Uitspraak
VGZ Zorgverzekeraar N.V.
Rechtbank Gelderland
In deze zaak heeft de kantonrechter van de Rechtbank Gelderland op 30 augustus 2017 uitspraak gedaan in een geschil tussen [eiser] en VGZ Zorgverzekeraar N.V. [eiser] vorderde betaling van VGZ voor verleende therapiebehandelingen aan cliënten [naam 1] en [naam 2], die verzekerd waren bij VGZ. De vordering was gebaseerd op een cessie van vorderingen door de failliete Stichting Europsyche aan [eiser]. De rechtbank oordeelde dat er geen rechtsgeldige cessie had plaatsgevonden, omdat een akte van cessie ontbrak.

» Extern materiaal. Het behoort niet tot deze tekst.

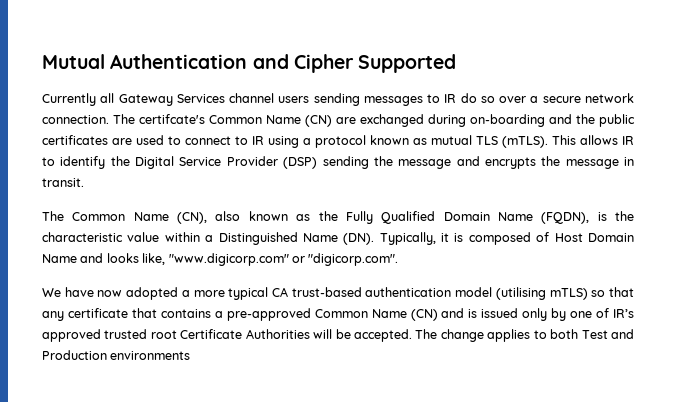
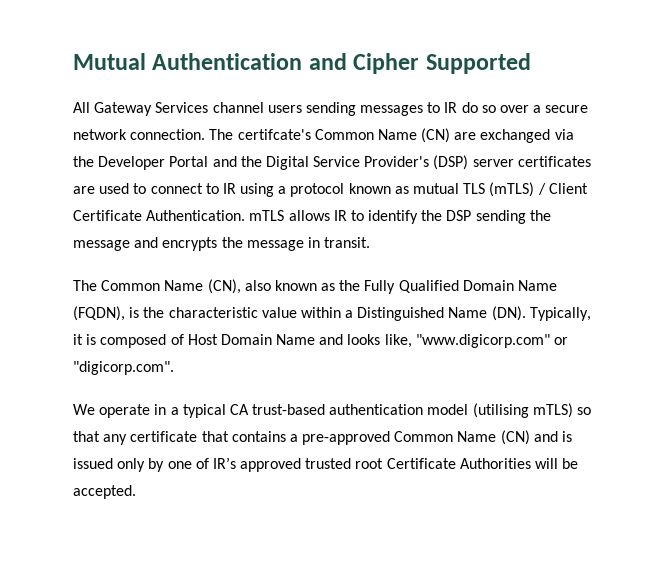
- Currently all Gateway Services channel users sending messages to IR do so over a secure network connection.
+ All Gateway Services channel users sending messages to IR do so over a secure network connection.
- The certifcate's Common Name (CN) are exchanged during on-boarding and the public certificates are used to connect to IR using a protocol known as mutual TLS (mTLS). This allows IR to identify the Digital Service Provider (DSP) sending the message and encrypts the message in transit.
+ The certifcate's Common Name (CN) are exchanged via the Developer Portal and the Digital Service Provider's (DSP) server certificates are used to connect to IR using a protocol known as mutual TLS (mTLS) / Client Certificate Authentication. mTLS allows IR to identify the DSP sending the message and encrypts the message in transit.
- We have now adopted a more typical CA trust-based authentication model (utilising mTLS) so that any certificate that contains a pre-approved Common Name (CN) and is issued only by one of IR’s approved trusted root Certificate Authorities will be accepted. The change applies to both Test and Production environments
+ We operate in a typical CA trust-based authentication model (utilising mTLS) so that any certificate that contains a pre-approved Common Name (CN) and is issued only by one of IR’s approved trusted root Certificate Authorities will be accepted.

De curator van Europsyche had de vorderingen niet rechtsgeldig kunnen cederen aan [eiser]. De rechtbank overwoog dat voor een rechtsgeldige cessie vereist is dat een akte van cessie is opgemaakt en dat er mededeling is gedaan van de cessie. Aangezien VGZ dit betwistte en [eiser] niet kon aantonen dat een akte van cessie was opgemaakt, werd de vordering afgewezen. De rechtbank concludeerde dat zelfs als [naam 1] en [naam 2] aanspraak hadden op vergoeding van de kosten van de therapie, de vordering van [eiser] niet kon worden toegewezen vanwege het ontbreken van een rechtsgeldige cessie. [eiser] werd veroordeeld in de proceskosten.